2) Was bietet das Landesnetzwerk Bremen eingewanderten Lehrerinnen und Lehrern in der neuen Förderrunde?

Auch 2019 bis 2022 können ausländische Lehrkräfte – in Bremen und Bremerhaven – zwei Angebote des IQ Netzwerks nutzen: Während sie noch im allgemeinsprachlichen Sprachkurs auf die Niveaus B 1 und B 2 hinarbeiten, können sie ein sogenanntes „fachsprachliches Tutorium“ nutzen. Dabei können sie sich  gemeinsam mit ihrer Tutorin oder ihrem Tutor – das sind in der Regel Lehramts-Studierende – einmal in der Woche mit dem Berufsbild der Lehrkraft in Deutschland auseinandersetzen. Sie besuchen auch gemeinsam eine bildungswissenschaftliche Vorlesung und werten diese aus: Zum einen sehen sie, ob sie dem Universitätsunterricht sprachlich schon folgen können und wie in Deutschland an den Universitäten gearbeitet wird; wichtiger ist aber der Abgleich ihres erlernten pädagogischen Verständnisses mit den pädagogischen Ansätzen, die in Deutschland vermittelt werden. Die Auseinandersetzung mit unterschiedlichen pädagogischen Konzepten ist für die Berufsplanung sehr wichtig. In der Regel weichen die beruflichen Rollenverständnisse voneinander ab. Es gibt einige Lehrkräfte, die es sich nicht vorstellen können, in Deutschland in einer Schule zu arbeiten. Für diese war die frühe Auseinandersetzung mit der beruflichen Realität in Deutschland sehr wichtig, denn es beugt Zeitverlust und Enttäuschungen vor.

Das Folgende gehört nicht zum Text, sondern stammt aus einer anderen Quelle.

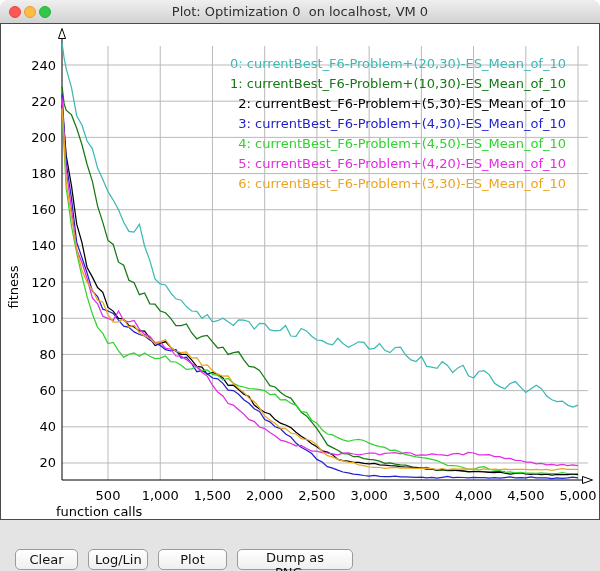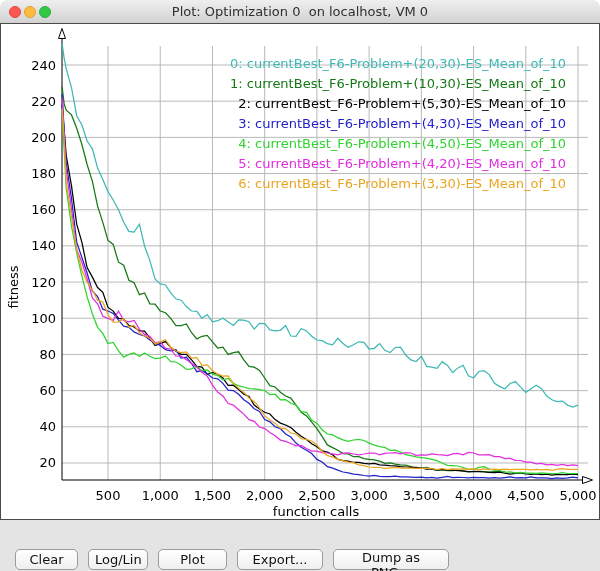"function calls" .xlabel { text-align: center -> none }
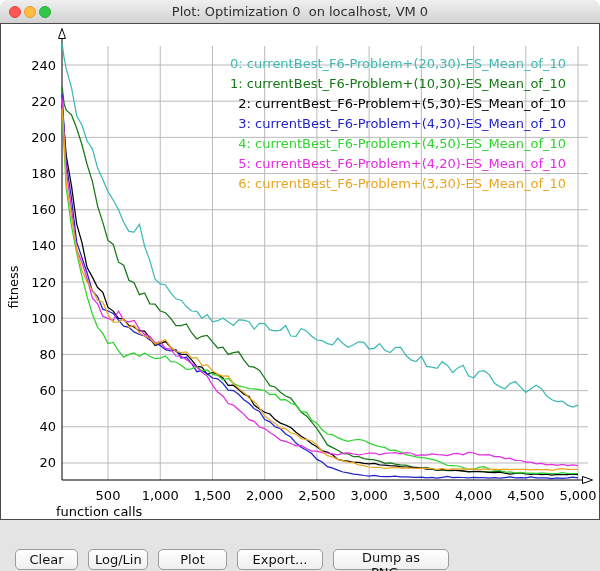"Export..." button.mac-btn { html: <button>Export...</button> -> none }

Für die Lehrkräfte, für die sich der Wunsch, auch in Deutschland als Lehrkraft zu arbeiten, durch das Tutorium verfestigt hat, bieten wir weiterhin „Deutsch für Lehrkräfte aus aller Welt“ an. Für die neue Förderrunde haben wir einzelne Aspekte angepasst. So bearbeiten wir die Fachmodule mit Materialien, die sprachlich auf dem Niveau C 1 oder C 2 liegen. Da einige unserer Teilnehmenden noch keine Unterrichtserfahrung in Deutschland haben, andere aber bereits an Bremer Schulen arbeiten, z.B. als angestellte Lehrerinnen bzw. Lehrer oder als pädagogische Unterstützungskräfte, können sie auch während des Kurses durch individuelle Angebote gestärkt werden. Unser sehr erfahrenes Lehrgangsteam hat die Qualifizierungsmaßnahme zudem so konzipiert, dass die Unterschiedlichkeit der Fächer, aber auch der Arbeitserfahrungen der Teilnehmenden gewinnbringend wirken kann.

 

3) Je nach Bundesland bestehen unterschiedliche rechtliche Regelungen zur Anerkennung von Lehrqualifikationen aus dem Ausland. Gibt es dennoch „Lessons Learnt“ aus Bremen, die auch für andere Länder relevant sein können?

Auf alle Fälle! Ohne eine enge Kooperation mit den Institutionen, die für die Lehrerbildung und die Schulen zuständig sind, sollte man nie eine Qualifizierungsmaßnahme starten. Ich sage immer: „IQ bietet einen Teil der Lösung, den anderen halten die zuständigen Stellen in den Händen.“ Durch die Kooperation entsteht Neues, von dem beide Seiten profitieren.

Es gibt aber noch eine zweite Grundvoraussetzung für funktionierende Projekte: Die Koordination des Landesnetzwerks muss strukturelle Rahmenbedingungen vorbereiten und schaffen können. Nur dann können die Teilprojekte erfolgreich in ihrer fachlichen Arbeit sein.